[Extracted data entries]
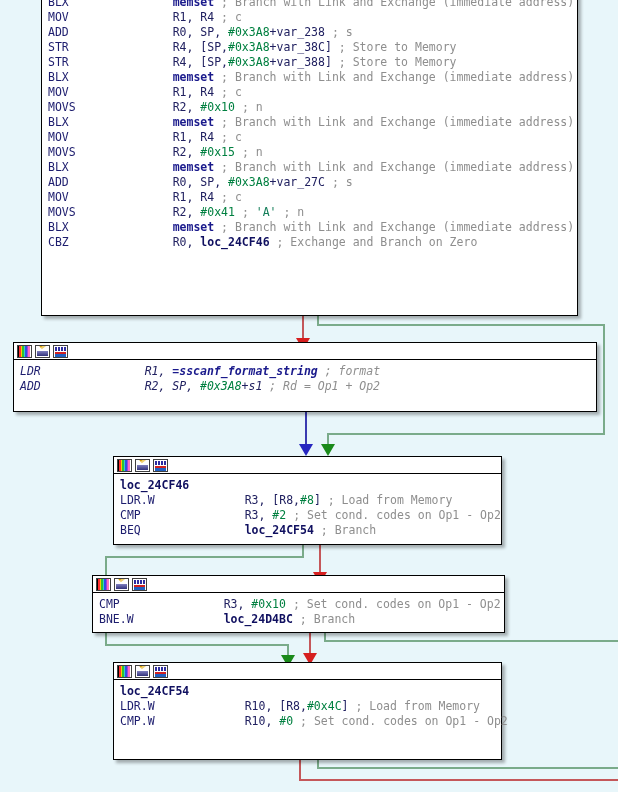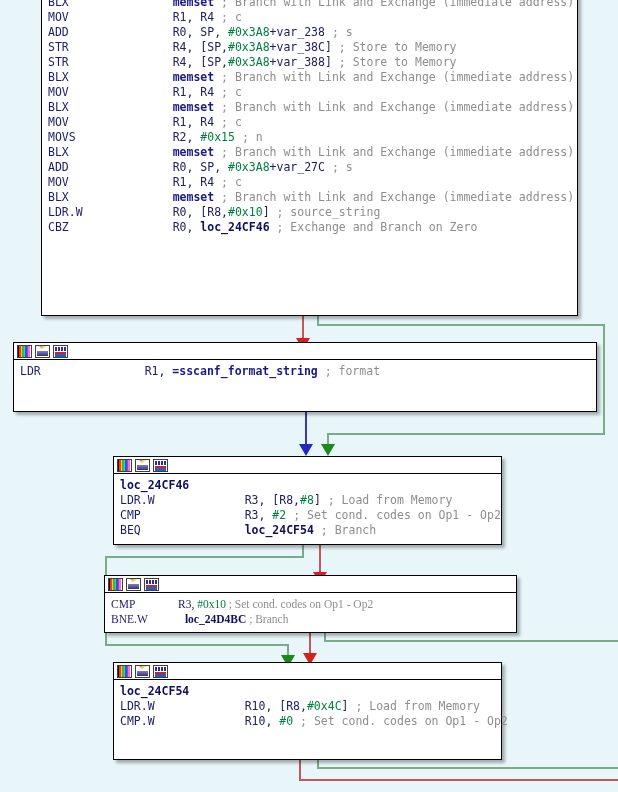"MOVS R2, #0x10 ; n" div.line { html: none -> <div><span>MOVS </span>R2, <span>#0x10</span> <span>; n</span></div> }
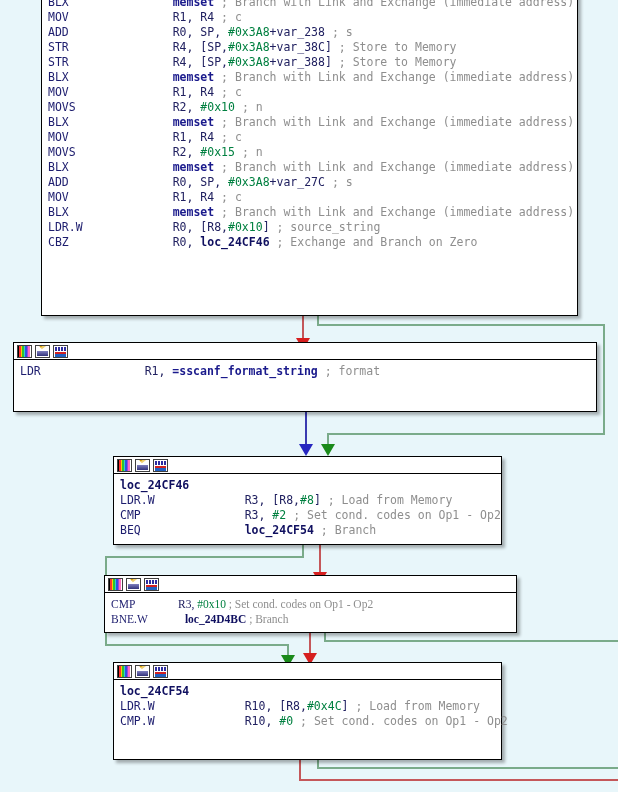"MOVS R2, #0x41 ; 'A'" div.line { html: none -> <div><span>MOVS </span>R2, <span>#0x41</span> <span>; </span><span>'A'</span><span> ; n</span></div> }
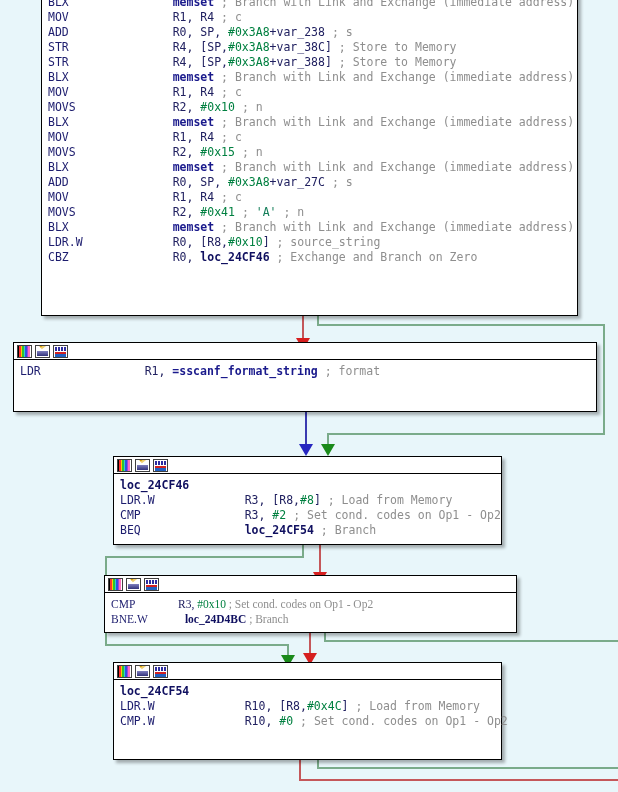"LDR.W R0, [R8,#0x10] ; source_string" div.line { html: <div><span>LDR.W </span>R0, [R8,<span>#0x10</span>] <span>; source_string</span></div> -> none }
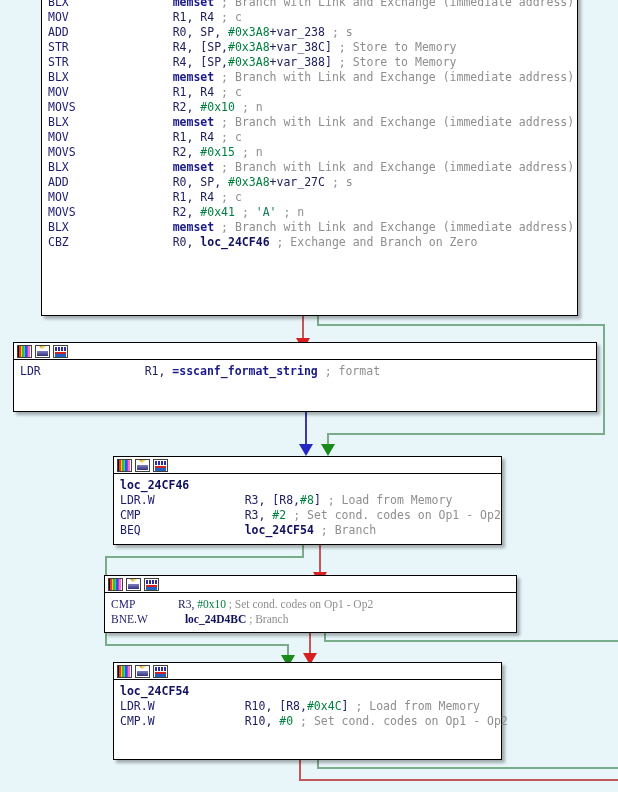"LDR R1, =sscanf_format_string ; format" div.node { font-style: none -> italic }
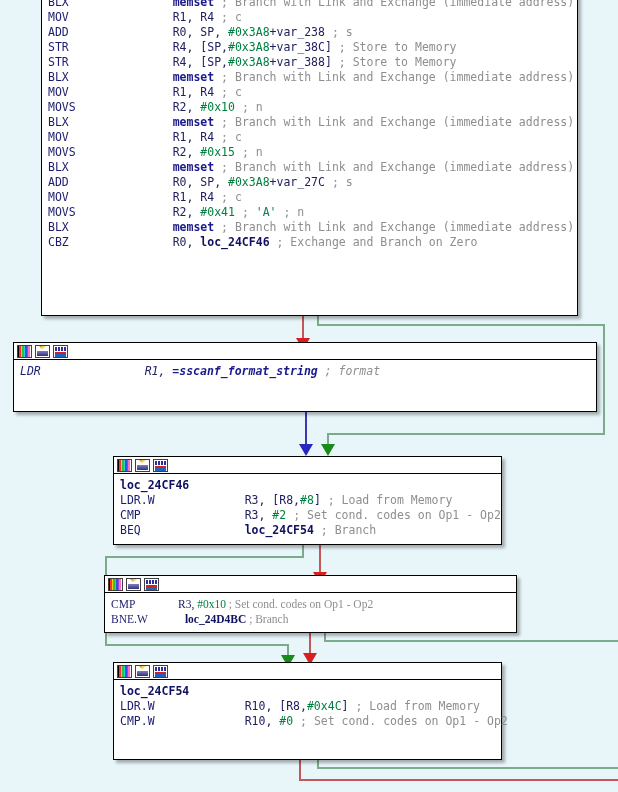"ADD R2, SP, #0x3A8+s1 ;" div.line { html: none -> <div><span>ADD </span>R2, SP, <span>#0x3A8</span>+s1 <span>; Rd = Op1 + Op2</span></div> }
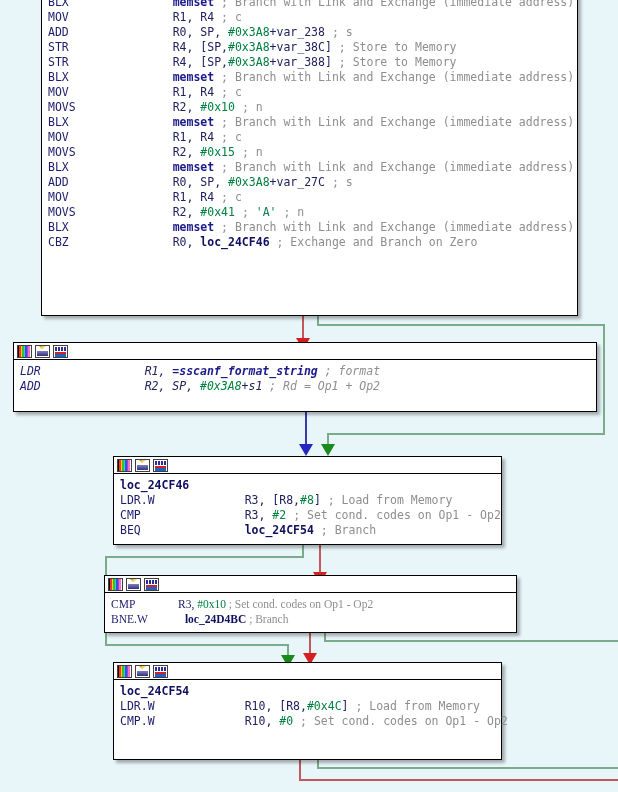"CMP R3, #0x10 ; Set" div.node { font-family: Liberation Serif, serif -> none; left: 104px -> 92px }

### TASK STATEMENT
Make an exact copy of the records above, one that has none of the pictures.

### EXERCISE SOLUTION
"MOVS R2, #0x10 ; n" div.line { html: none -> <div><span>MOVS </span>R2, <span>#0x10</span> <span>; n</span></div> }
"MOVS R2, #0x41 ; 'A'" div.line { html: none -> <div><span>MOVS </span>R2, <span>#0x41</span> <span>; </span><span>'A'</span><span> ; n</span></div> }
"LDR.W R0, [R8,#0x10] ; source_string" div.line { html: <div><span>LDR.W </span>R0, [R8,<span>#0x10</span>] <span>; source_string</span></div> -> none }
"LDR R1, =sscanf_format_string ; format" div.node { font-style: none -> italic }
"ADD R2, SP, #0x3A8+s1 ;" div.line { html: none -> <div><span>ADD </span>R2, SP, <span>#0x3A8</span>+s1 <span>; Rd = Op1 + Op2</span></div> }
"CMP R3, #0x10 ; Set" div.node { font-family: Liberation Serif, serif -> none; left: 104px -> 92px }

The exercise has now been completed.